Nirmala Moorthy Releases Collection Of Short Stories
Nirmala Moorthy the author of three novels, recently announced the release of "The Twain Shall Meet," a collection of her short stories set in countries across the world. They are stories of love and betrayal, of sacrifice and revenge, of brutality and forgiveness, enacted by a colorful cast of characters drawn from all walks of life: professors,doctors, business executives, tribal chiefs, astrologers, bandits, housewives, cooks, maids, one-eyed waiters and octogenarian aunts.
As a freelance journalist for several decades, Moorthy has contributed to newspapers and magazines in India, the Far East, Africa, and the United States.
Cultural interaction is the focus of her writing and Moorthy is adept in bringing out the quirks and conflicts that lurk within the most placid of individuals.
Described as an "arm-chair anthropologist" by literary critics, Moorthy plumbs the depths of her characters to highlight hidden resentments towards repressive ethnic
and religious taboos, which is perhaps one reason why her books have been selected for recommended reading for women's studies in some Californian universities; and have been approved as reference texts for doctoral dissertations by others in lndia.

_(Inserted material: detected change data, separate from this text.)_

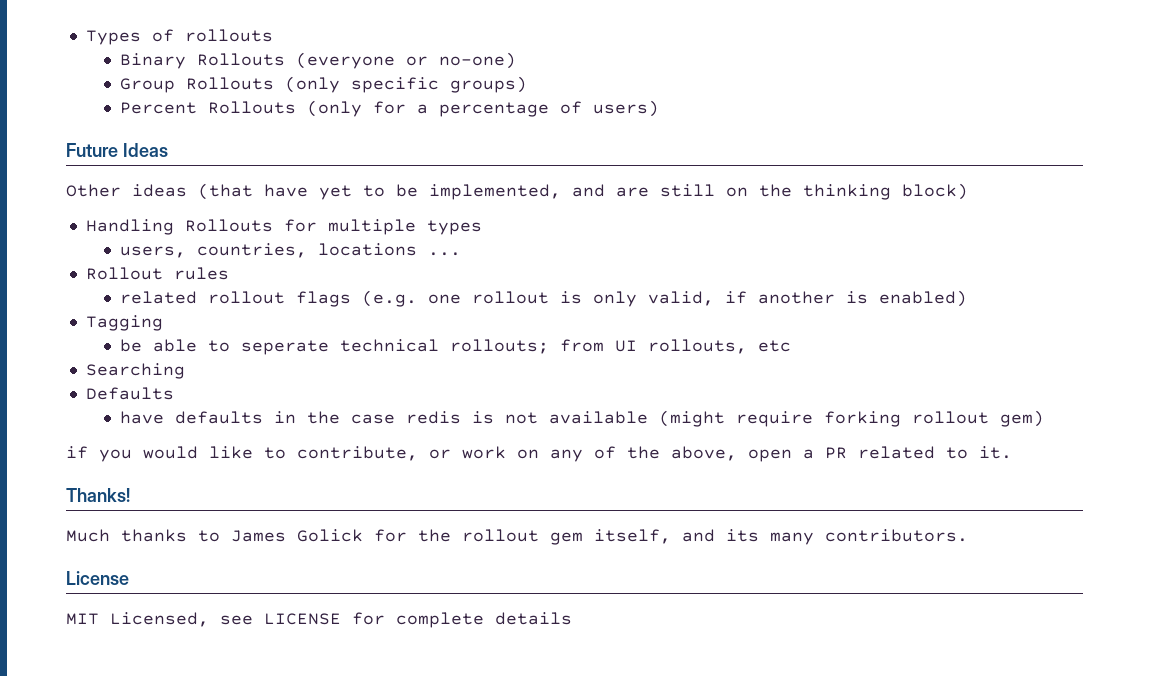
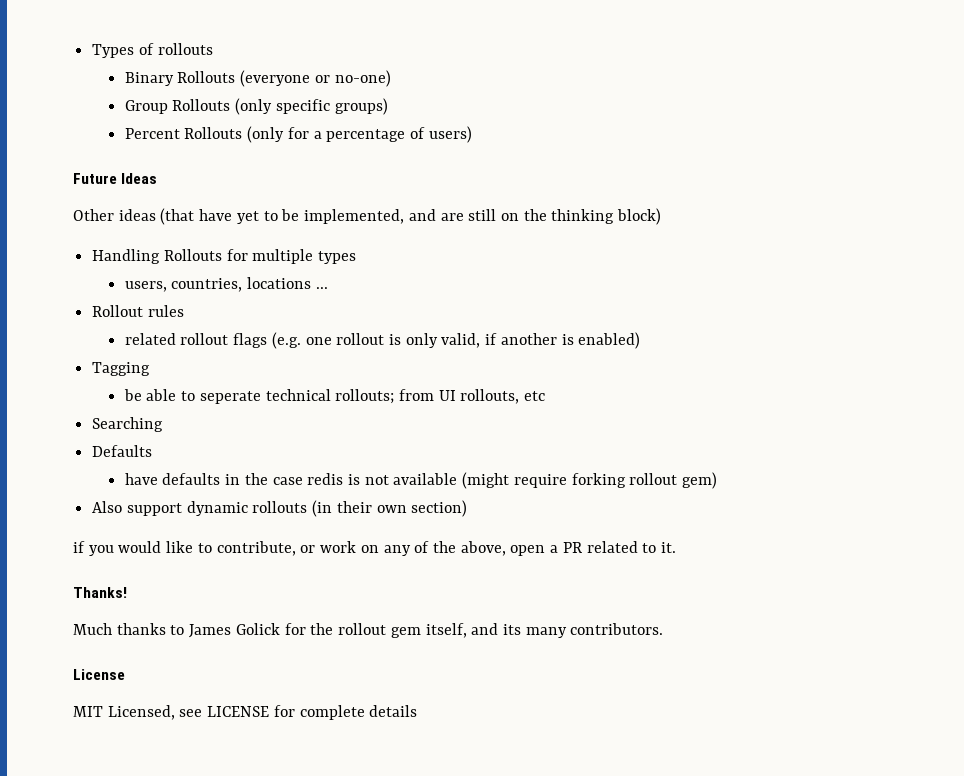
(1044, 418) none -> [92,500,468,517] // Also support dynamic rollouts (in their own section)

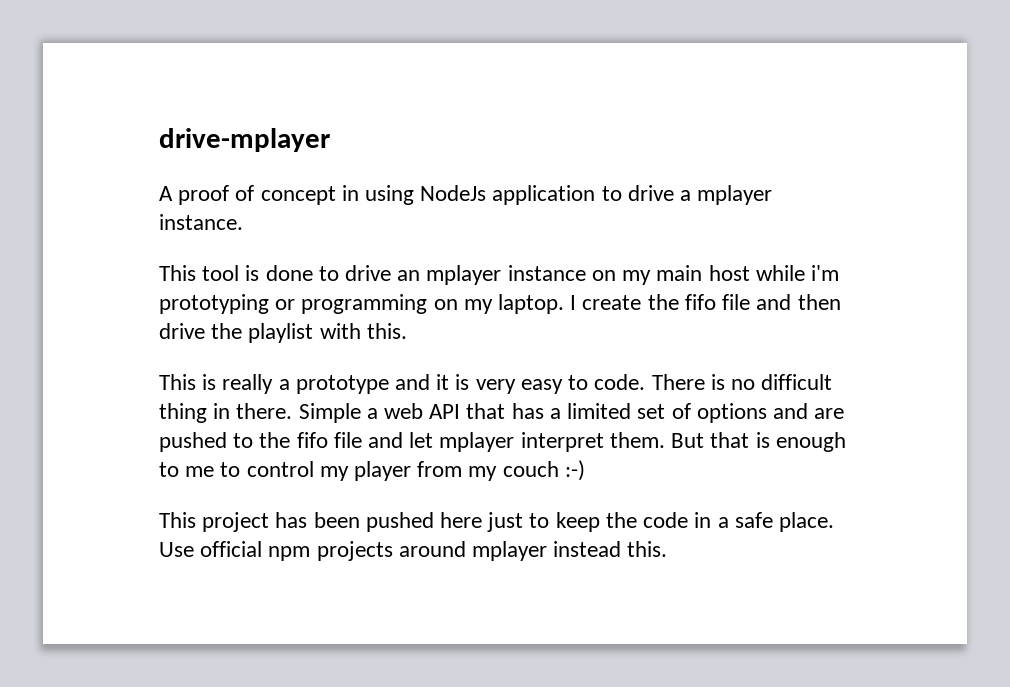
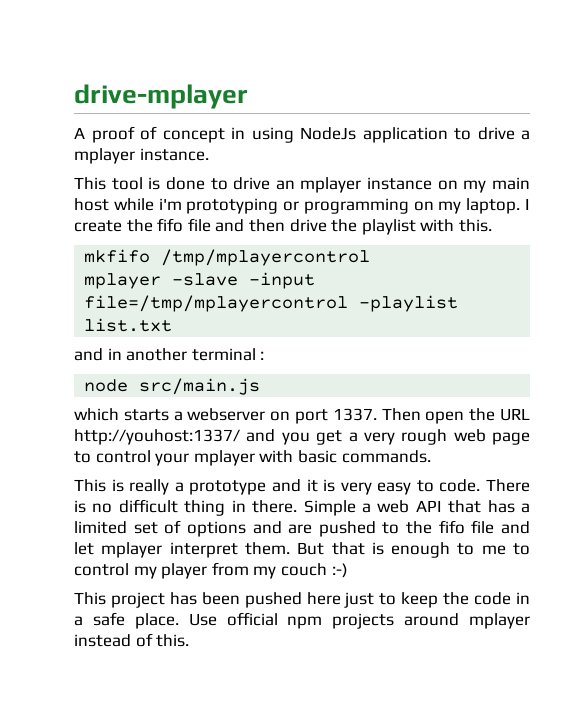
(407, 331) none -> [84,249,371,266] [84,272,316,289] [84,295,459,312] [84,318,173,332] [74,348,265,361] [84,378,261,395] [74,408,530,424] [74,429,530,445] [74,450,431,466] // mkfifo /tmp/mplayercontrol // mplayer -slave -input file=/tmp/mplayercontrol -playlist list.txt // and in another terminal : // node src/main.js // which starts a webserver on port 1337. Then open the URL http://youhost:1337/ and you get a very rough web page to control your mplayer with basic commands.
(622, 549) none -> [135,633,153,647] of

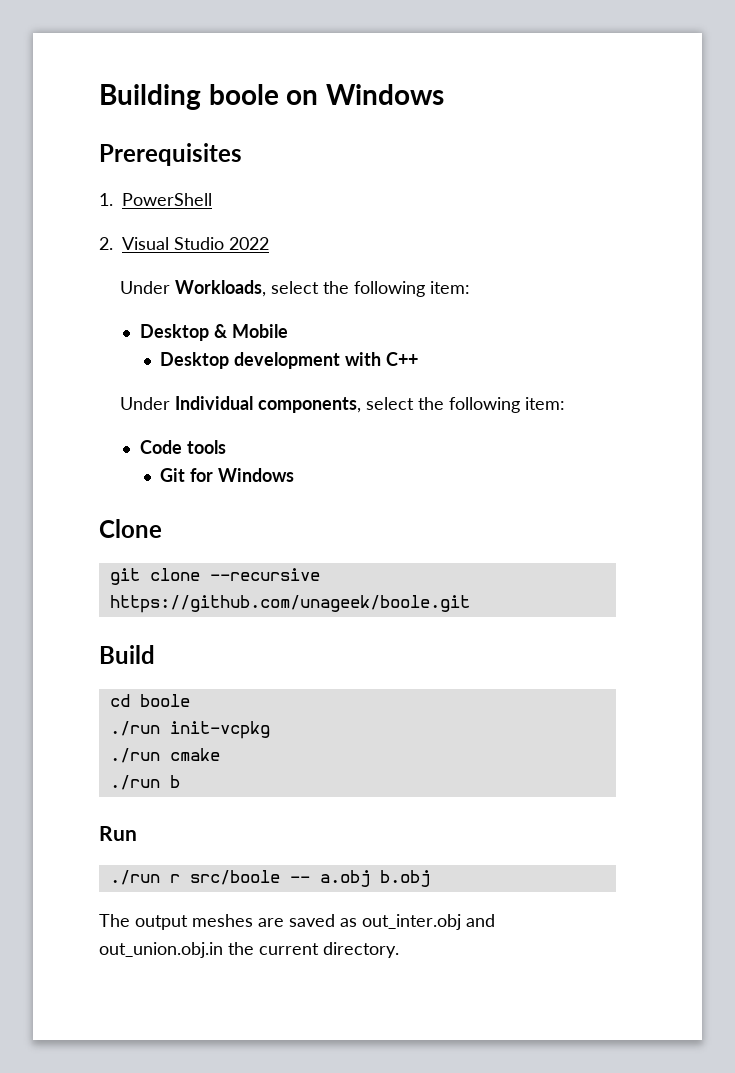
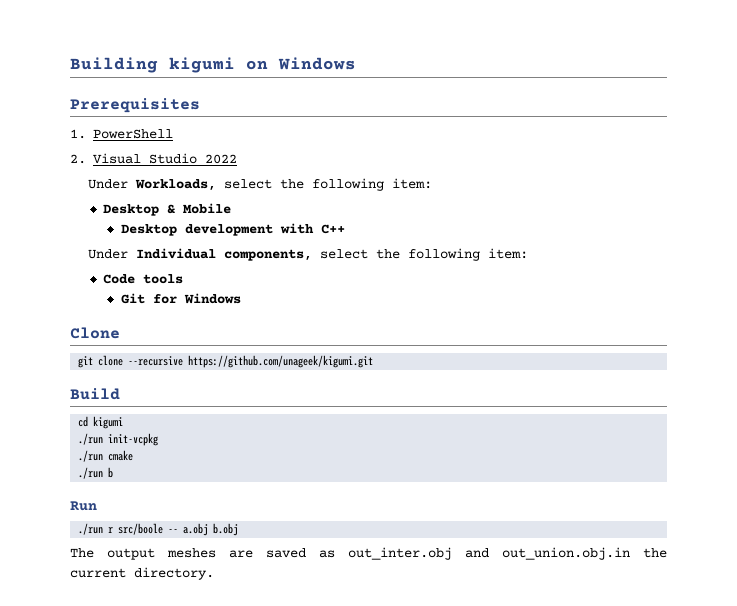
[208,84,279,105] boole -> [169,57,235,73] kigumi
[109,595,470,613] https://github.com/unageek/boole.git -> [188,355,374,368] https://github.com/unageek/kigumi.git
[139,694,190,707] boole -> [93,416,124,429] kigumi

Her three earlier novels were finalists for the San Diego Book Awards and received Certificates of Excellence. She is a member of the Authors Guild of America.
THE TWAIN SHALL MEET
short stories by
Nirmala Moorthy
August 2015 release: available at a bookstore near you ...
available at amazon.com and other online stores : list price- $9.99
"Moorthy delves readily into forgotten rituals and traditions close to an armchair anthropologist's heart." –The Pasadena Weekly, Los Angeles.
Nirmala Moorthy’s latest book The Twain Shall Meet is a collection of short stories set in various countries across the world. Cultural misunderstandings aggravated by the language barrier can turn a routine meeting between strangers into an exotic, or even a life-threatening, experience.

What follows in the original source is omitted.